#### [Edit difference data]
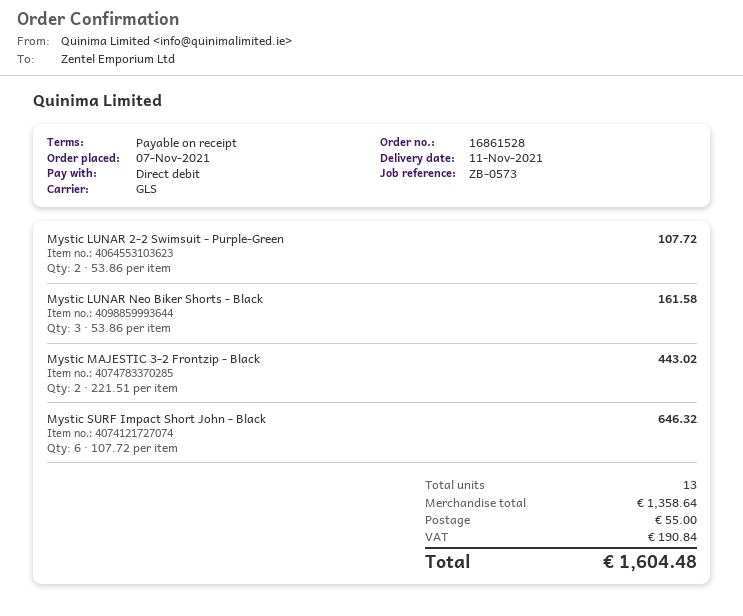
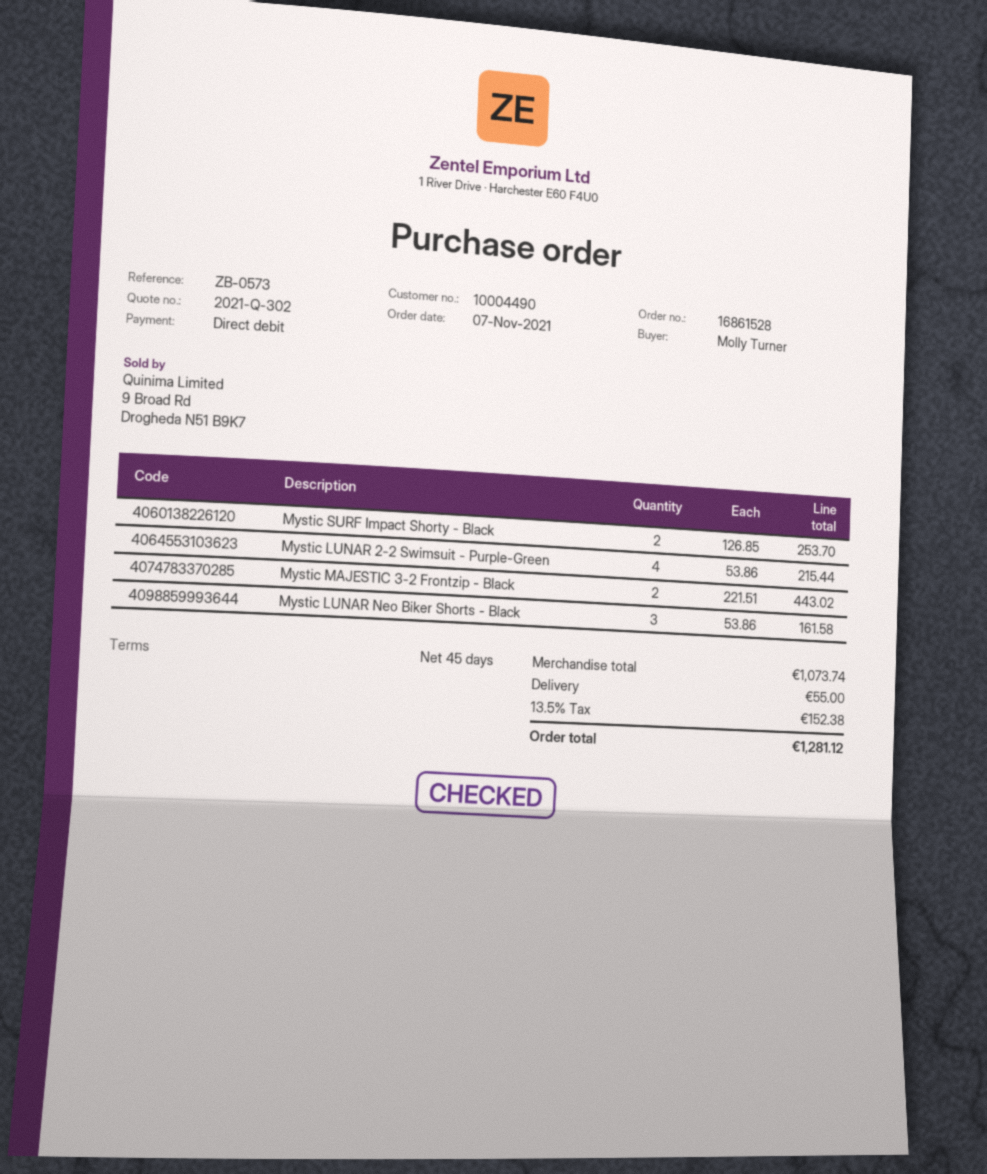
payment terms: on receipt -> 45 days
Mystic LUNAR 2-2 Swimsuit - Purple-Green: 2 x 53.86 = 107.72 -> 4 x 53.86 = 215.44
Mystic SURF Impact Short John - Black: 6 x 107.72 = 646.32 -> none
Mystic SURF Impact Shorty - Black: none -> 2 x 126.85 = 253.70
subtotal: 1358.64 -> 1073.74
tax: 190.84 -> 152.38
total: 1604.48 -> 1281.12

#### [TASK ITEM]
Give the data above again in full and unchanged, skipping the pictures.

#### [SOLUTION TO THE EXERCISE]
payment terms: on receipt -> 45 days
Mystic LUNAR 2-2 Swimsuit - Purple-Green: 2 x 53.86 = 107.72 -> 4 x 53.86 = 215.44
Mystic SURF Impact Short John - Black: 6 x 107.72 = 646.32 -> none
Mystic SURF Impact Shorty - Black: none -> 2 x 126.85 = 253.70
subtotal: 1358.64 -> 1073.74
tax: 190.84 -> 152.38
total: 1604.48 -> 1281.12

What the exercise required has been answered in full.